Wednesday, 17 December 2014
Shruti Y1, Krushna Chandra Gouda2, Nageswara Rao P P1 and Nagaraj Bhat3, (1)Karnataka State Remote Sensing Applications center, Bangalore, India, (2)CSIR CENTRE FOR MATHEMATICAL MODELLING AND COMPUTER SIMULATION, CLIMATE AND ENVIRONMENT MODELLING, BANGALORE, India, (3)Shri Madhwa Vadiraja Institute of Technology and Management, Computer science & Engineering, UDUPI, India
This study investigates the effect of climate on the growth and yield of sugarcane at the Bagalkot region of Karnataka state in India which generally famous for the sugarcane production in the country. In the present study climate parameters like rainfall, temperature, solar radiation, soil moisture, humidity etc. observed from multi-source observations like remote sensing satellite, NCEP reanalysis, India Meteorological Department (IMD) observations etc. are used to analyze the climate change over the study region in terms of the climatology, inter annual variability and trend analysis of the climate parameters at long term scale.
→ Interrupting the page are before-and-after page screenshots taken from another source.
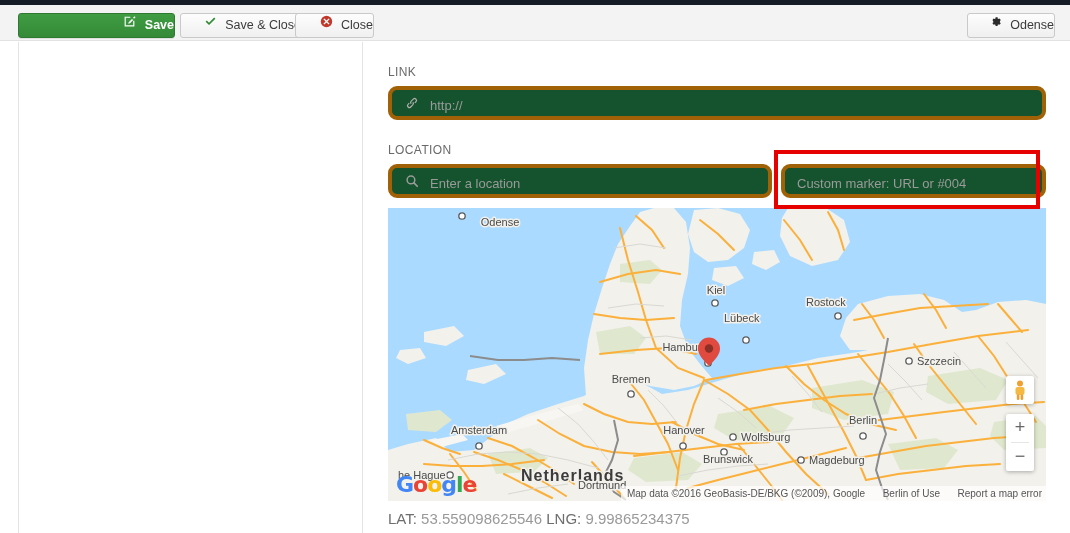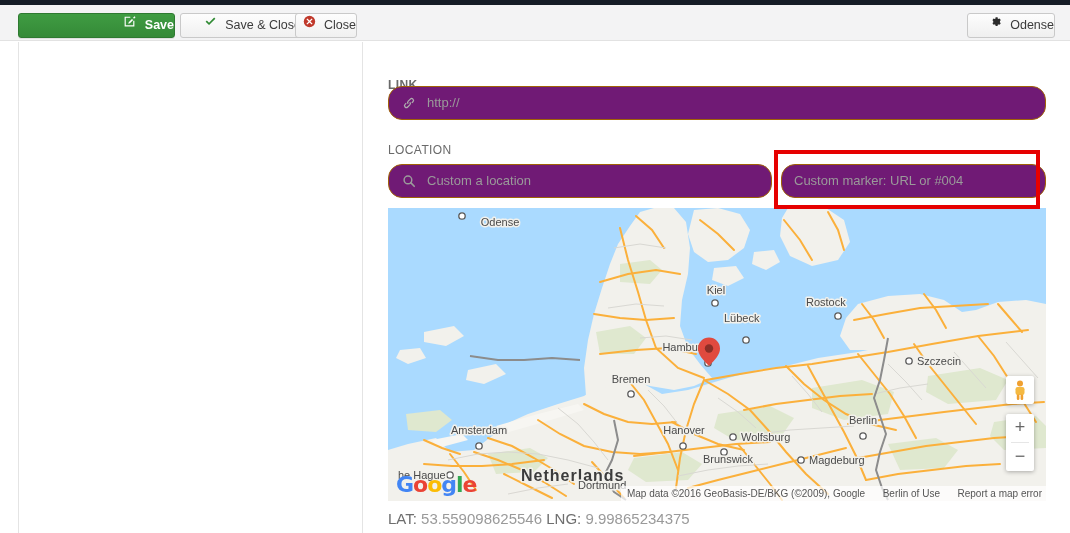--- a/index.html
+++ b/index.html
@@ -53,7 +53,7 @@
     color: #3b3b3b;
   }
   .btn-close {
-    top: 8px; left: 295px; width: 62px;
+    top: 8px; left: 295px; width: 79px;
     background: linear-gradient(to bottom,#fdfdfd,#f0f0f0);
     border: 1px solid #c9c9c9;
     color: #3b3b3b;

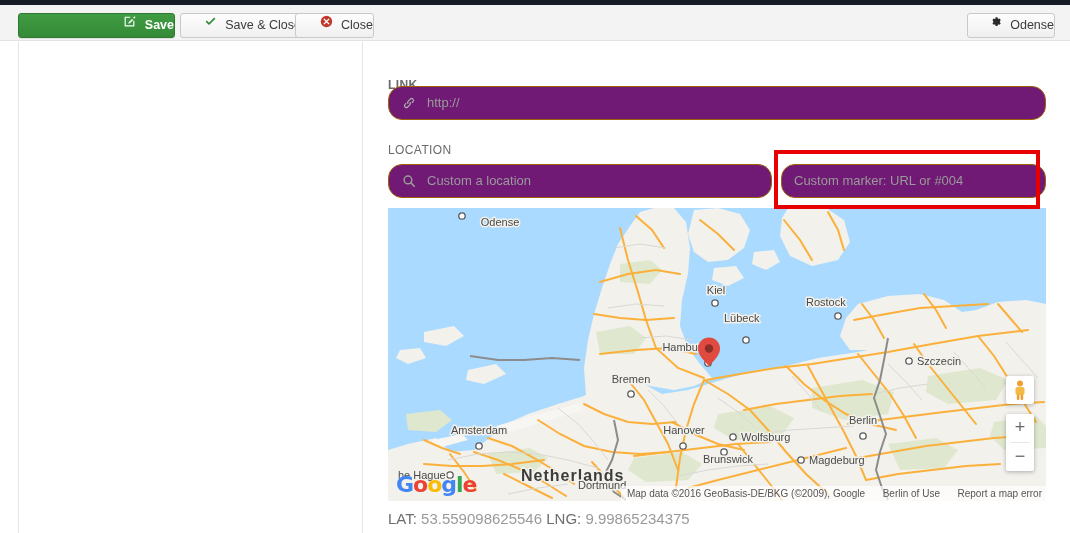--- a/index.html
+++ b/index.html
@@ -96,7 +96,7 @@
     color: #6a6a6a;
     letter-spacing: .4px;
   }
-  #lbl-link { left: 24px; top: 36px; font-weight: bold; }
+  #lbl-link { left: 24px; top: 23px; }
   #lbl-location { left: 24px; top: 101px; }
 
   .txtinput {

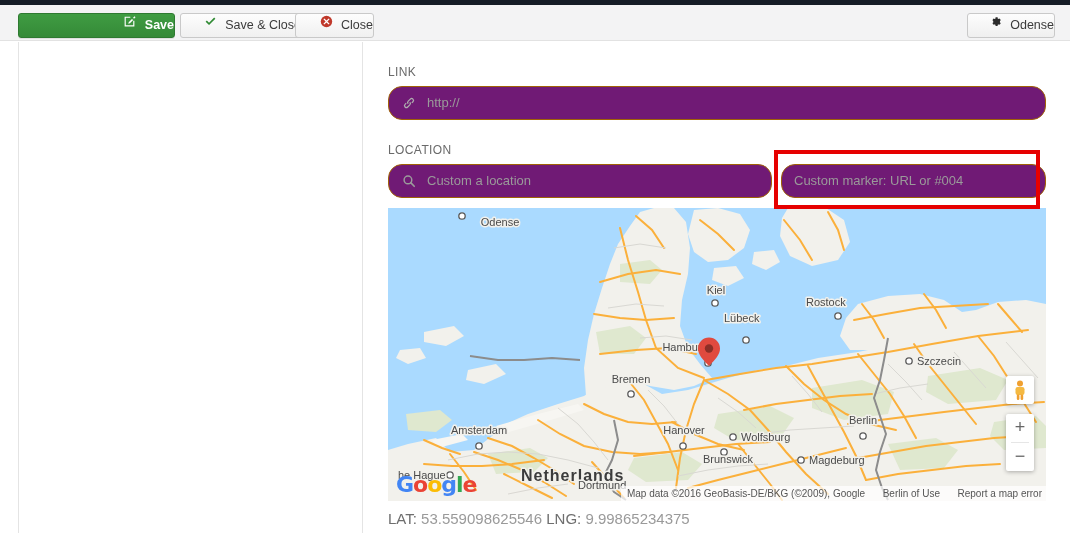--- a/index.html
+++ b/index.html
@@ -102,9 +102,9 @@
   .txtinput {
     position: absolute;
     height: 34px;
-    background: #701a75;
-    border: 1px solid #a16207;
-    border-radius: 14px;
+    background: #14532d;
+    border: 4px solid #a16207;
+    border-radius: 9px;
     font-size: 13px;
     color: #9a9a9a;
     padding-left: 38px;

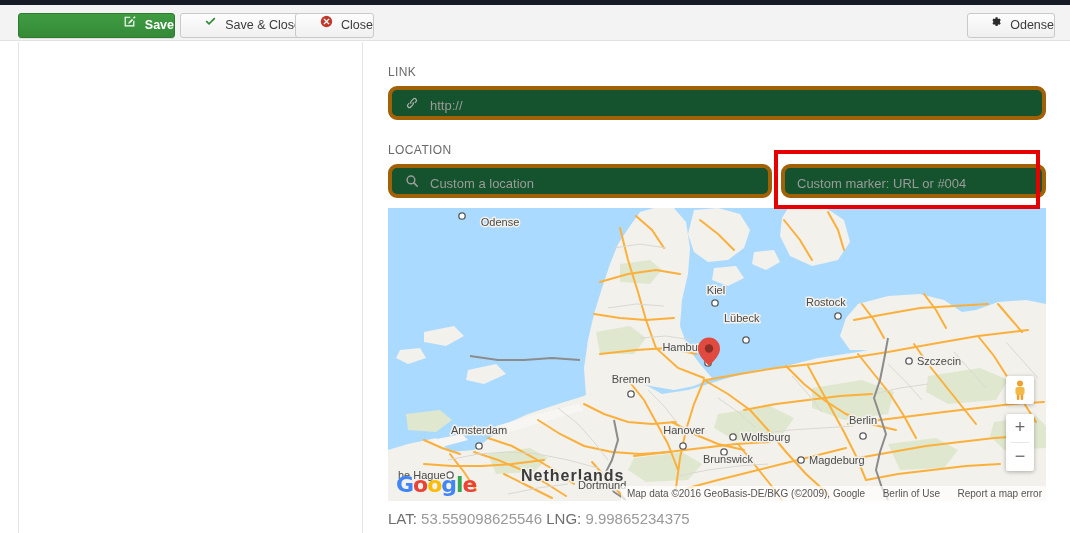--- a/index.html
+++ b/index.html
@@ -314,7 +314,7 @@
         <path d="M10.2 10.2 14 14" stroke="#9b9b9b" stroke-width="1.9" stroke-linecap="round"></path>
       </svg>
     </span>
-    <span>Custom a location</span>
+    <span>Enter a location</span>
   </div>
 
   <div class="txtinput" id="inp-marker">

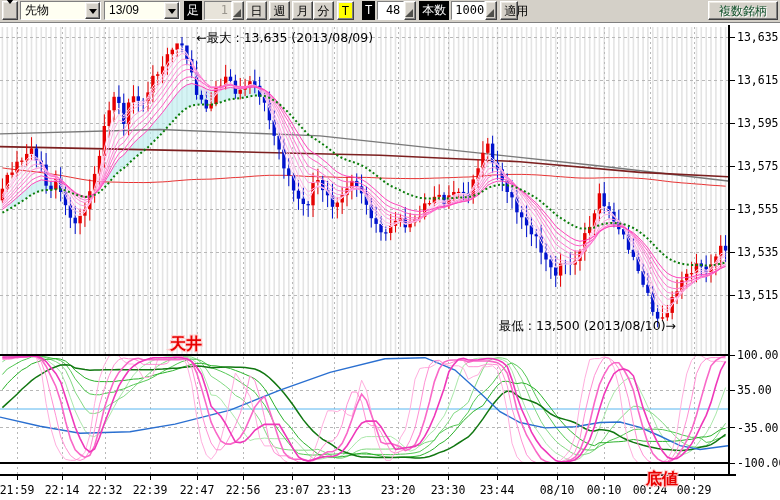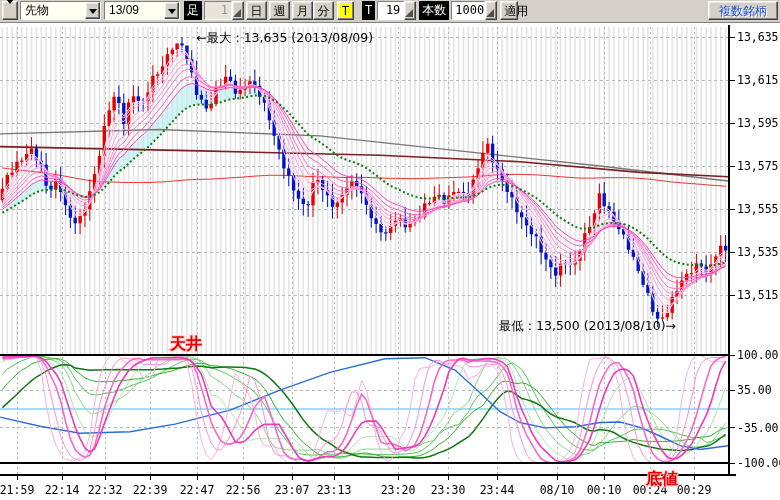--- a/index.html
+++ b/index.html
@@ -63,7 +63,7 @@
     <button class="raised btn" style="width:21px">分</button>
     <button class="raised btn yellow ml3" style="width:17px">T</button>
     <span class="badge ml8">T</span>
-    <span class="spin-field ml2" style="width:27px">19</span>
+    <span class="spin-field ml2" style="width:27px">48</span>
     <button class="raised btn spin-btn">
         <span class="tri"></span>
       </button>

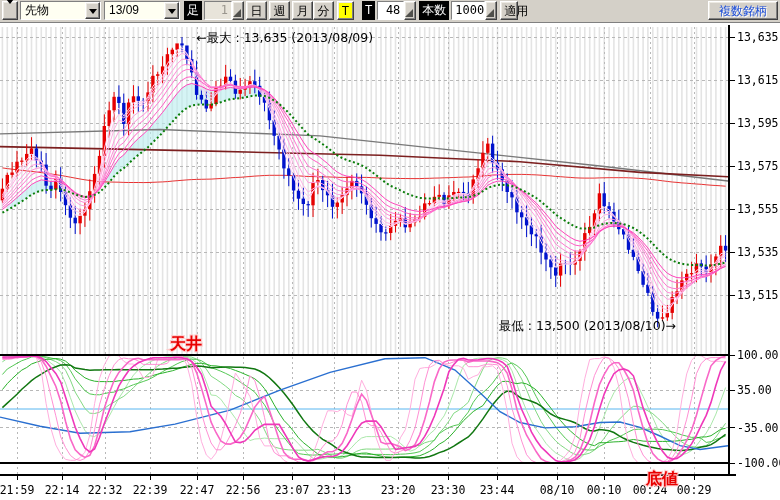--- a/index.html
+++ b/index.html
@@ -25,7 +25,7 @@
   .spin-btn{width:12px;height:19px;display:flex;align-items:flex-end;justify-content:flex-end;padding:2px;}
   .tri{width:0;height:0;border-left:8px solid transparent;border-bottom:8px solid #50504c;}
   .yellow{background:#ffff00;}
-  .disabled-btn{color:#1d4ed8;text-shadow:1px 1px 0 #fff;}
+  .disabled-btn{color:#14532d;text-shadow:1px 1px 0 #fff;}
   .ml2{margin-left:2px}.ml3{margin-left:3px}.ml4{margin-left:4px}.ml8{margin-left:8px}
   
   .chart-wrap{position:relative;width:780px;height:477px;background:#fff;}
There is a signature of increasing trend in temperature and decreasing trend in the seasonal monsoon rainfall. Impact of drought years on the sugarcane crop has been determined. To quantify the climate change the Land use Land cover (LULC) classification of the region is carried out and the relative changes in different LULC classes are discussed, which shows the agriculture is being decreased in 14 years of the analysis. Then to know the impact of climate parameters and on the sugarcane crop production, the correlation analysis of the climate parameters and sugarcane yield are presented using the real observation and which clearly showed the solar radiation is highly correlated with the sugarcane production compared to other climate parameters (Figure 1). The satellite derived NDVI is used to compute the NDVI Grand Growth Period [∑NDVI(GGP)] and the correlation of it with sugarcane crop yield for the period 2000-2013 and the empirical relation is derived, which can be implemented in future with some weather forecasting models like General Circulation Model (GCM) for the prediction of the sugarcane yield in advance.